* Exercise instructions *
Once you reach the line containing "payment terms: 10 days -> 45 days" in the data below, restate each line word for word up to and including the one containing "total: 11242.98 -> 11656.98".

* Data section *
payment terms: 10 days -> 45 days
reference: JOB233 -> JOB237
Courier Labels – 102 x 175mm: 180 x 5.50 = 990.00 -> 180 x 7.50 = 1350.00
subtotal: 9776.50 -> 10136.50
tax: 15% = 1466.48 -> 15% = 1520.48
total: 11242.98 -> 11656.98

---

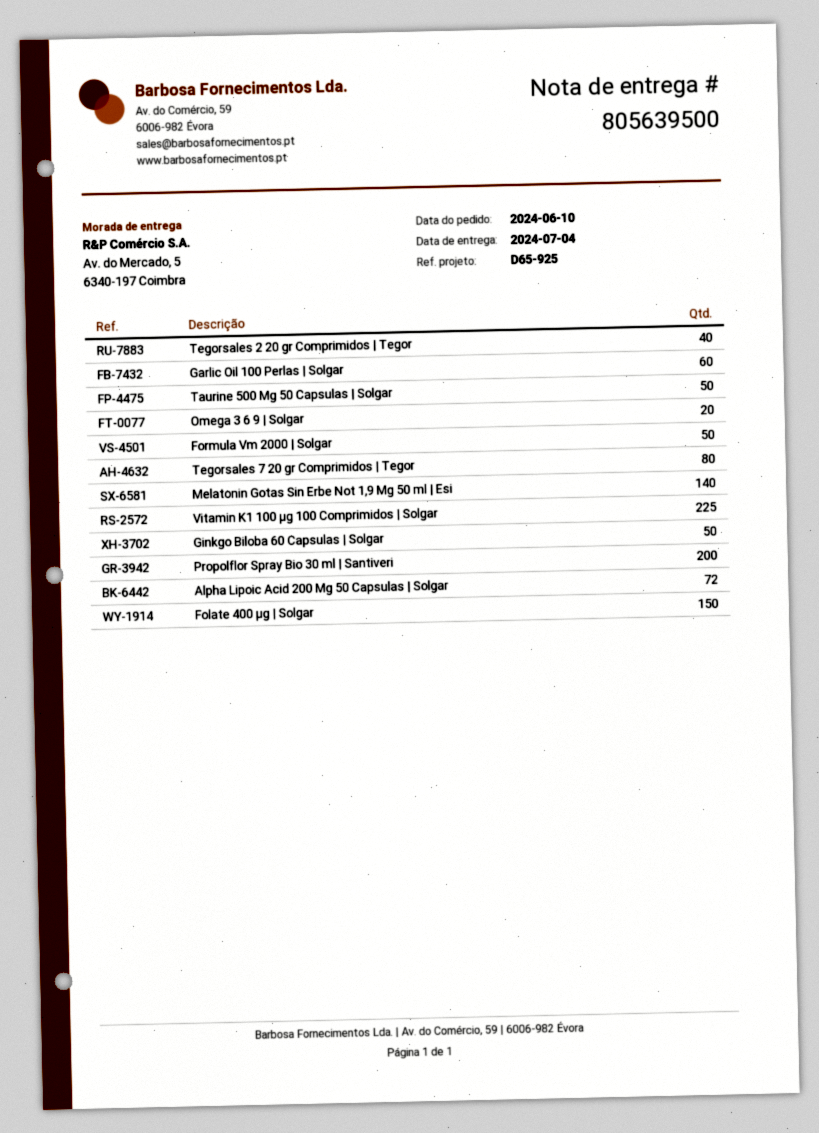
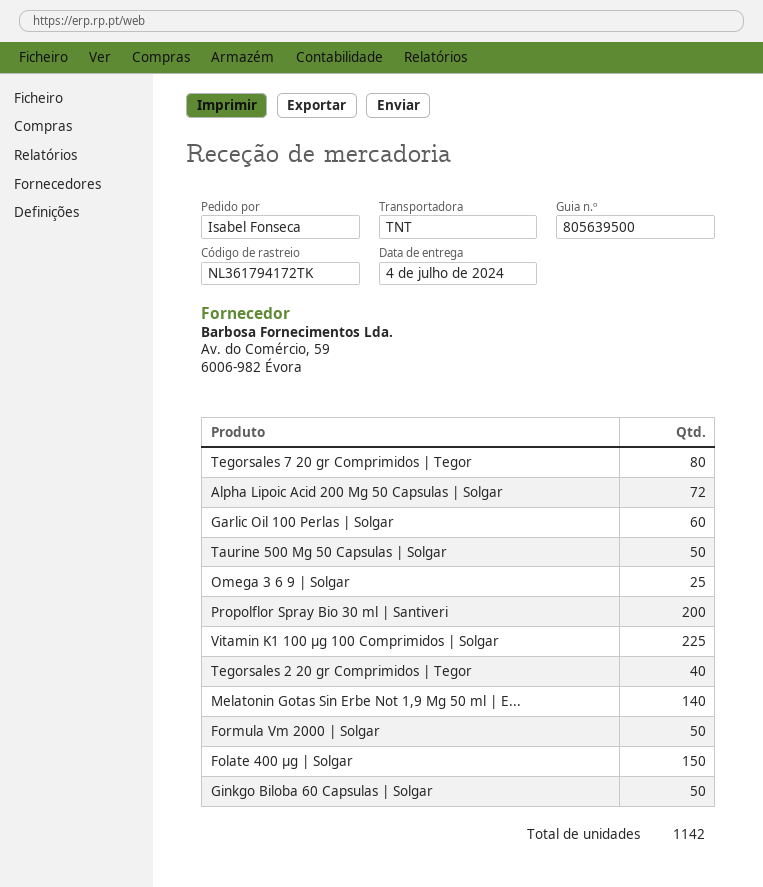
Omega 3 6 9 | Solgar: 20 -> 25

* Answer to this problem *
payment terms: 10 days -> 45 days
reference: JOB233 -> JOB237
Courier Labels – 102 x 175mm: 180 x 5.50 = 990.00 -> 180 x 7.50 = 1350.00
subtotal: 9776.50 -> 10136.50
tax: 15% = 1466.48 -> 15% = 1520.48
total: 11242.98 -> 11656.98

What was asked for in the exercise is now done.